◆ Assignment ◆
Pick every line with "subtotal" from the material below.

◆ Supplied material ◆
# # #

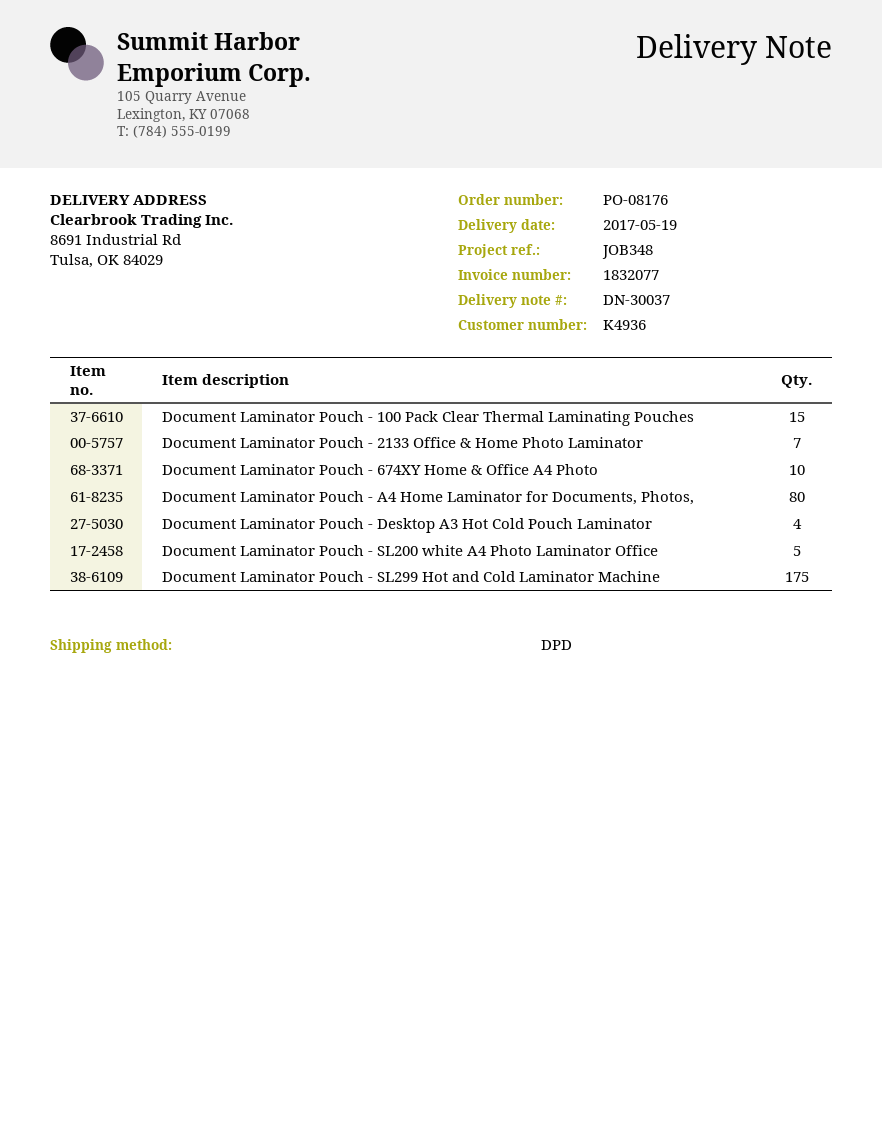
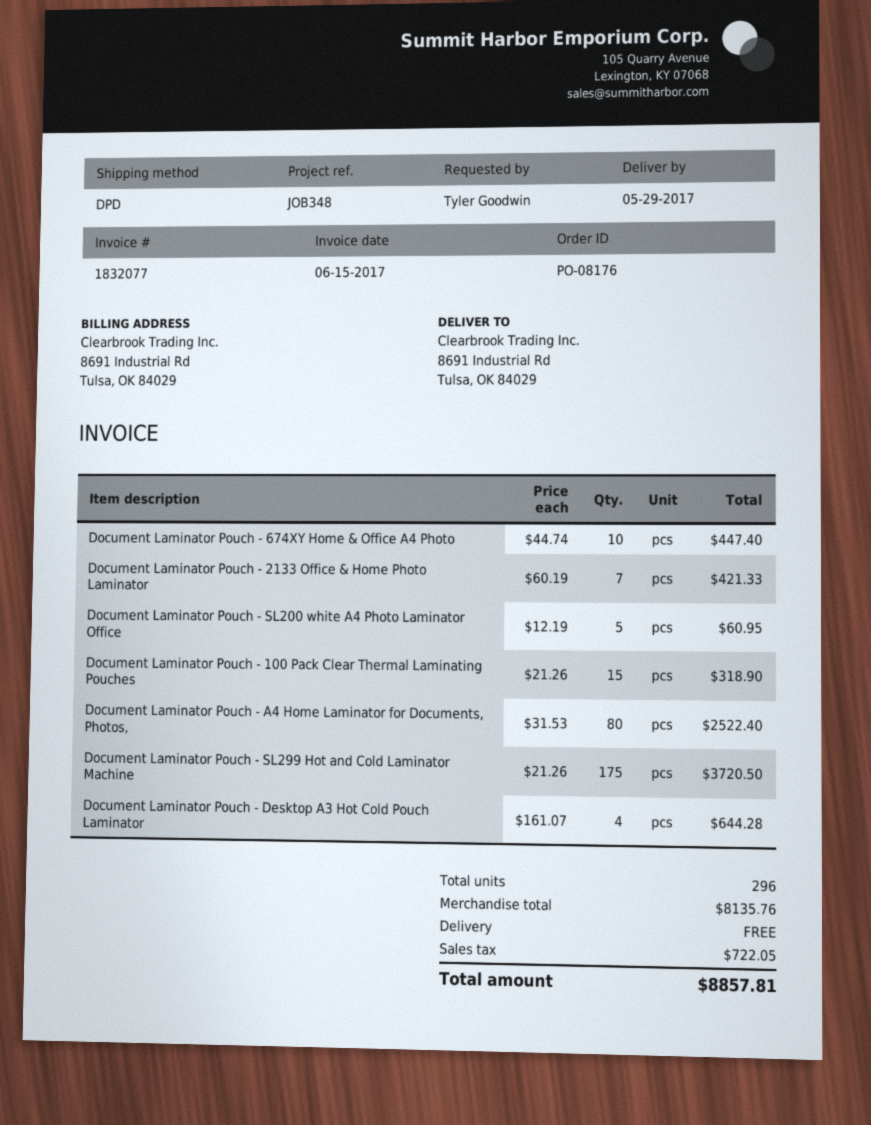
delivery date: 2017-05-19 -> 2017-05-29

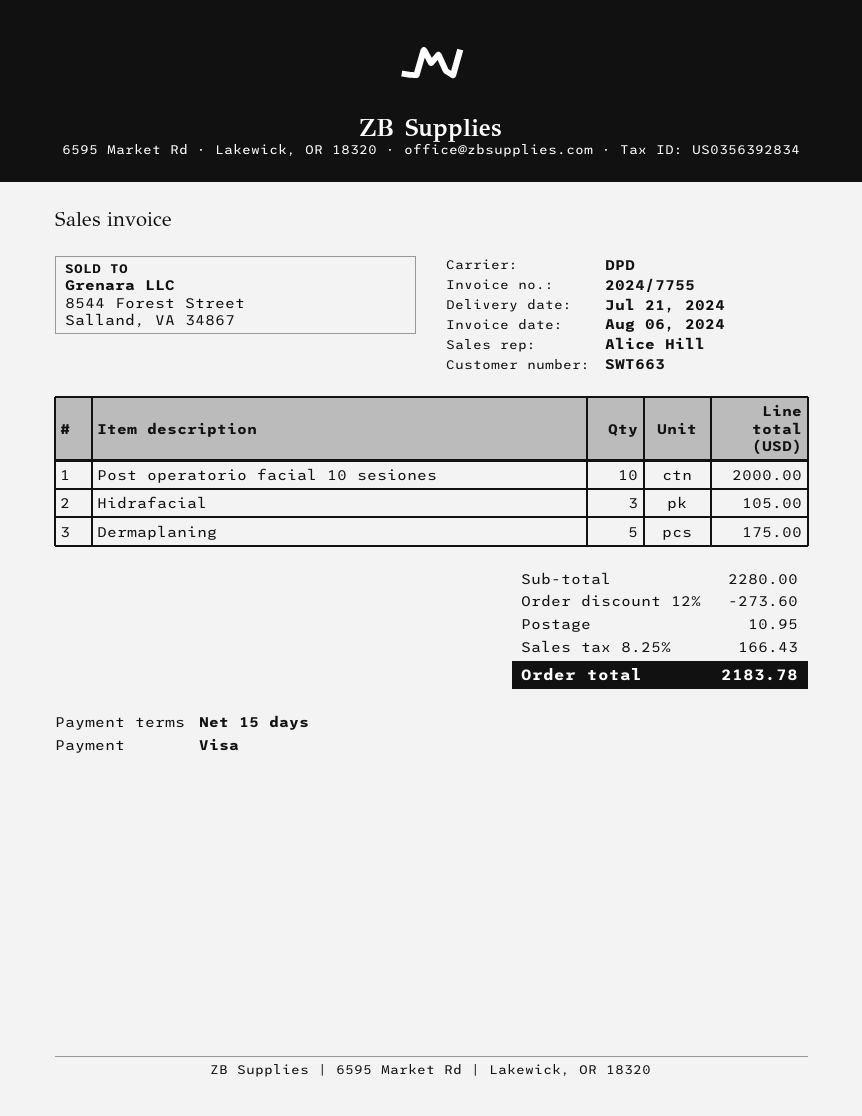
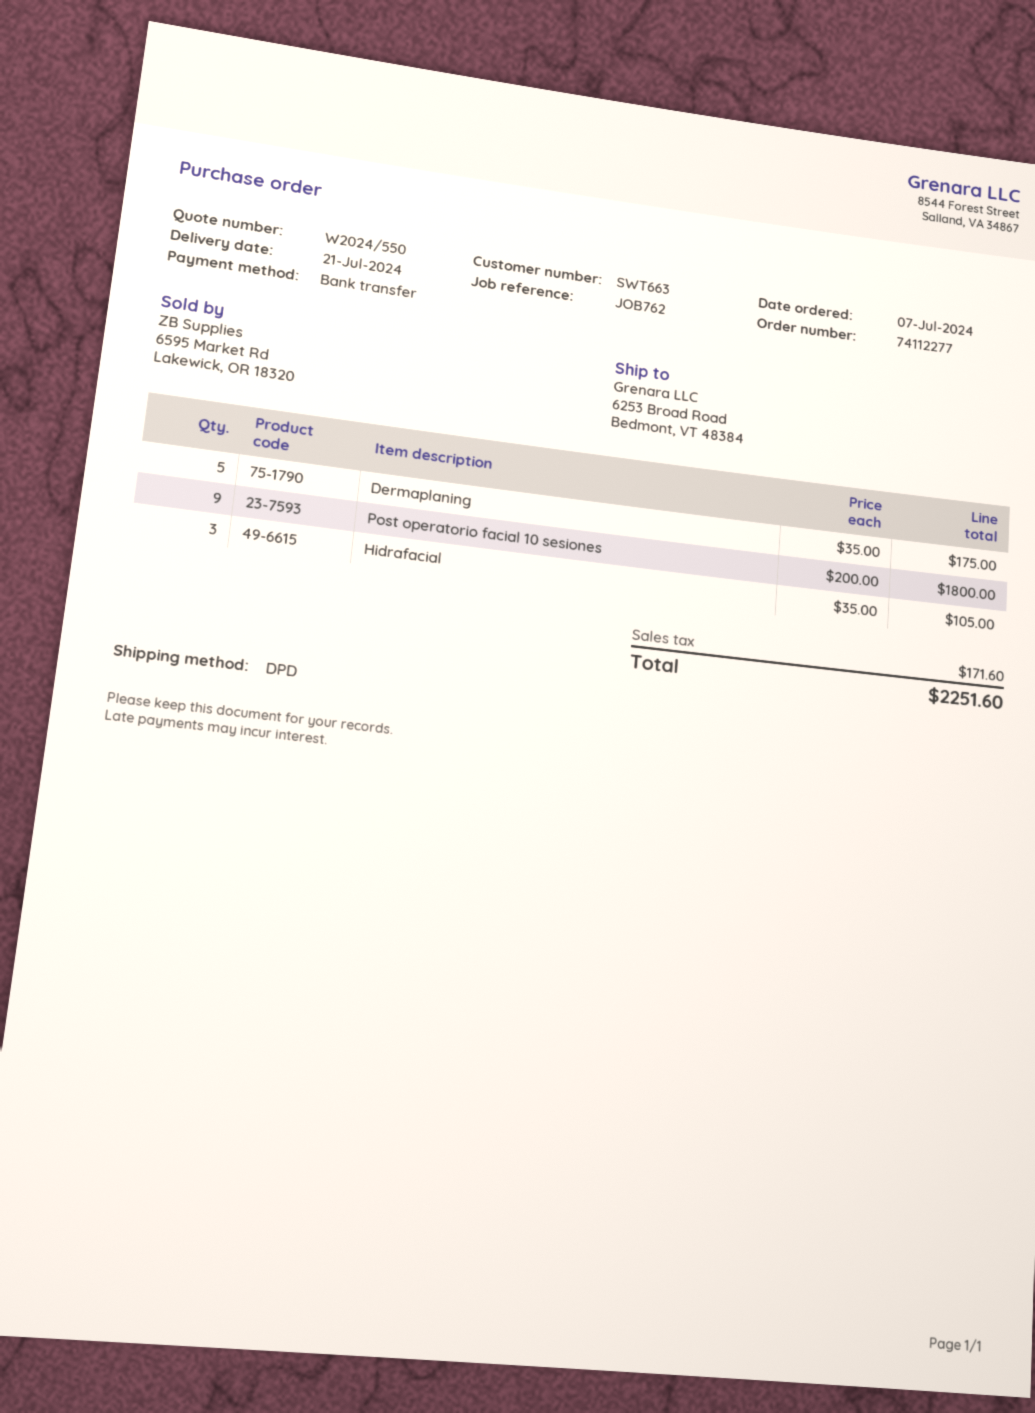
payment method: Visa -> bank transfer
Post operatorio facial 10 sesiones: 10 for 2000.00 -> 9 for 1800.00
discount: 12% = 273.60 -> none
shipping: 10.95 -> none
tax: 166.43 -> 171.60
total: 2183.78 -> 2251.60

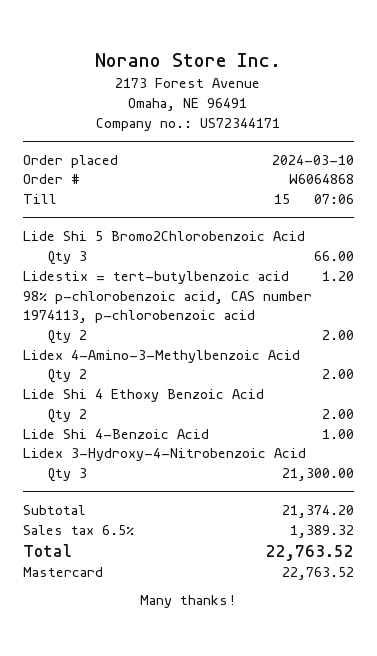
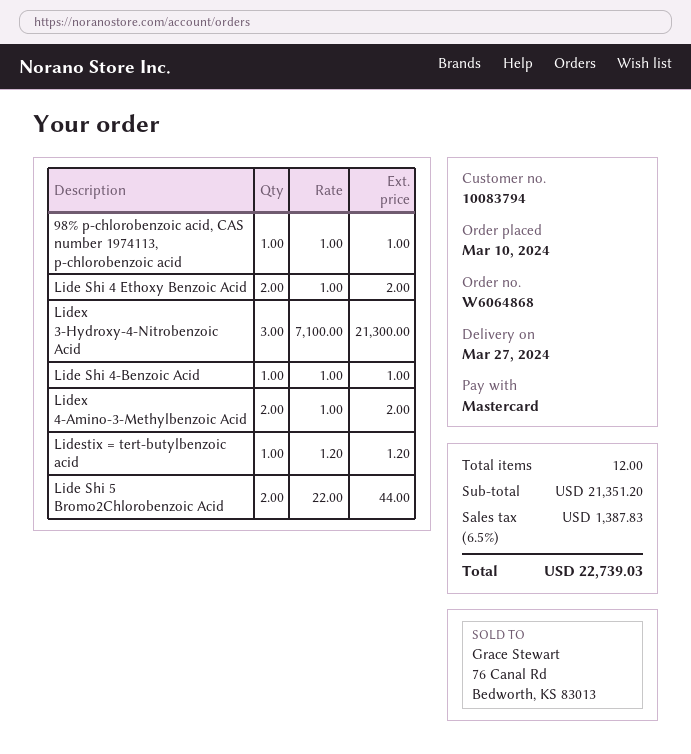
Lide Shi 5 Bromo2Chlorobenzoic Acid: 3 for 66.00 -> 2 for 44.00
98% p-chlorobenzoic acid, CAS number 1974113, p-chlorobenzoic acid: 2 for 2.00 -> 1 for 1.00
subtotal: 21374.20 -> 21351.20
tax: 6.5% = 1389.32 -> 6.5% = 1387.83
total: 22763.52 -> 22739.03

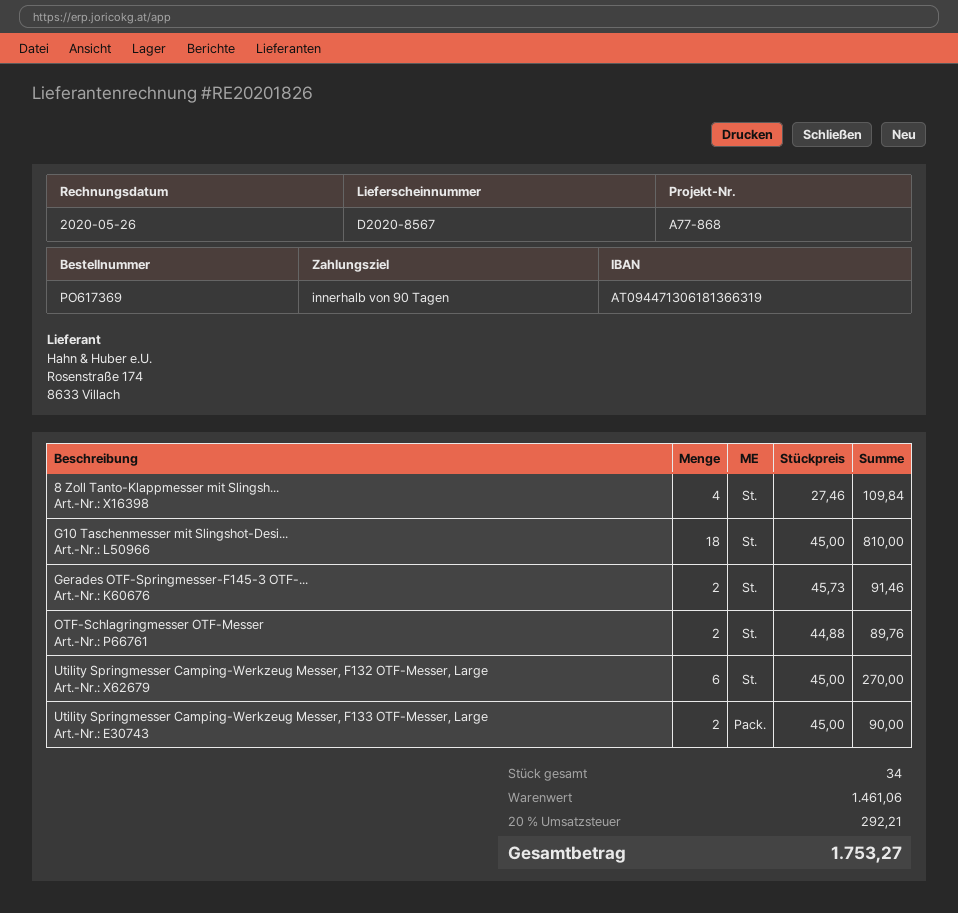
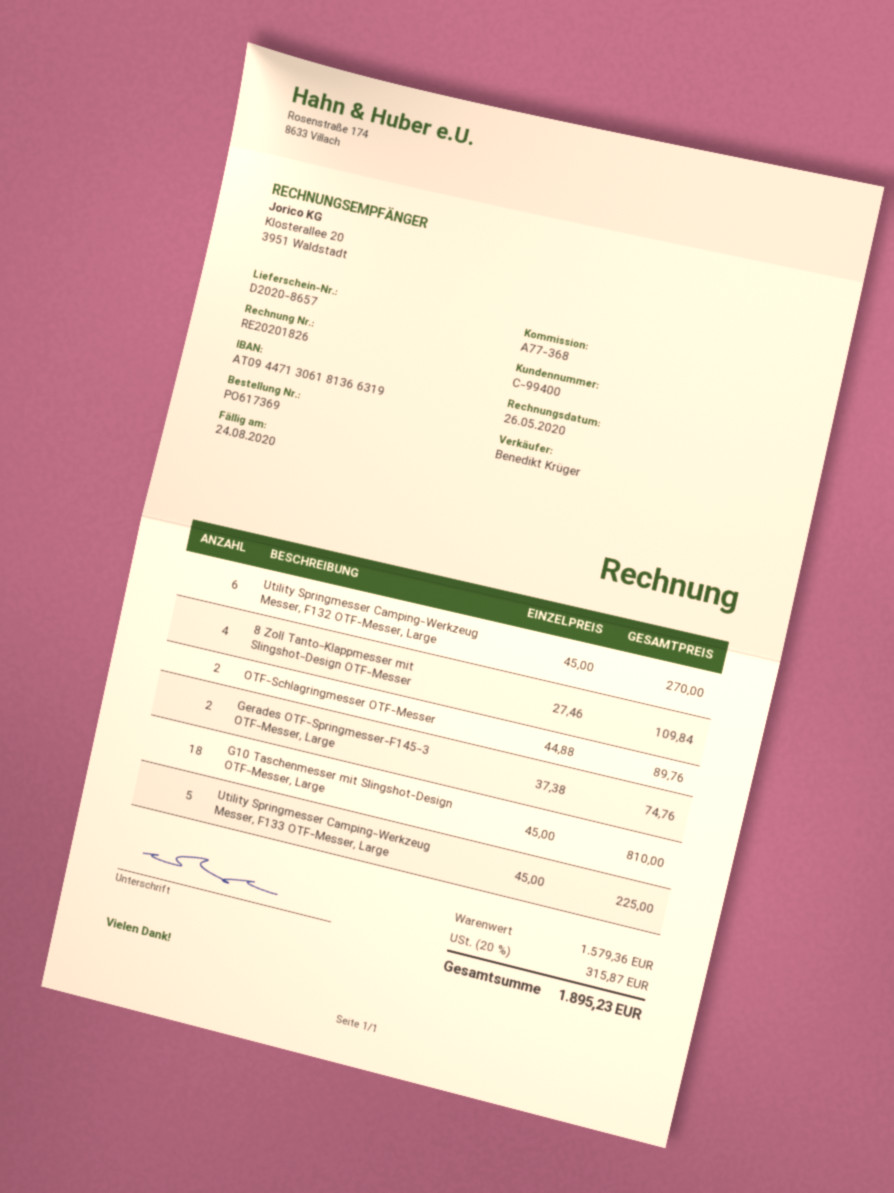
delivery note number: D2020-8567 -> D2020-8657
reference: A77-868 -> A77-368
Gerades OTF-Springmesser-F145-3 OTF-...: 2 x 45.73 = 91.46 -> 2 x 37.38 = 74.76
Utility Springmesser Camping-Werkzeug Messer, F133 OTF-Messer, Large: 2 x 45.00 = 90.00 -> 5 x 45.00 = 225.00
subtotal: 1461.06 -> 1579.36
tax: 20% = 292.21 -> 20% = 315.87
total: 1753.27 -> 1895.23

# # #

◆ Written solution ◆
subtotal: 21374.20 -> 21351.20
subtotal: 1461.06 -> 1579.36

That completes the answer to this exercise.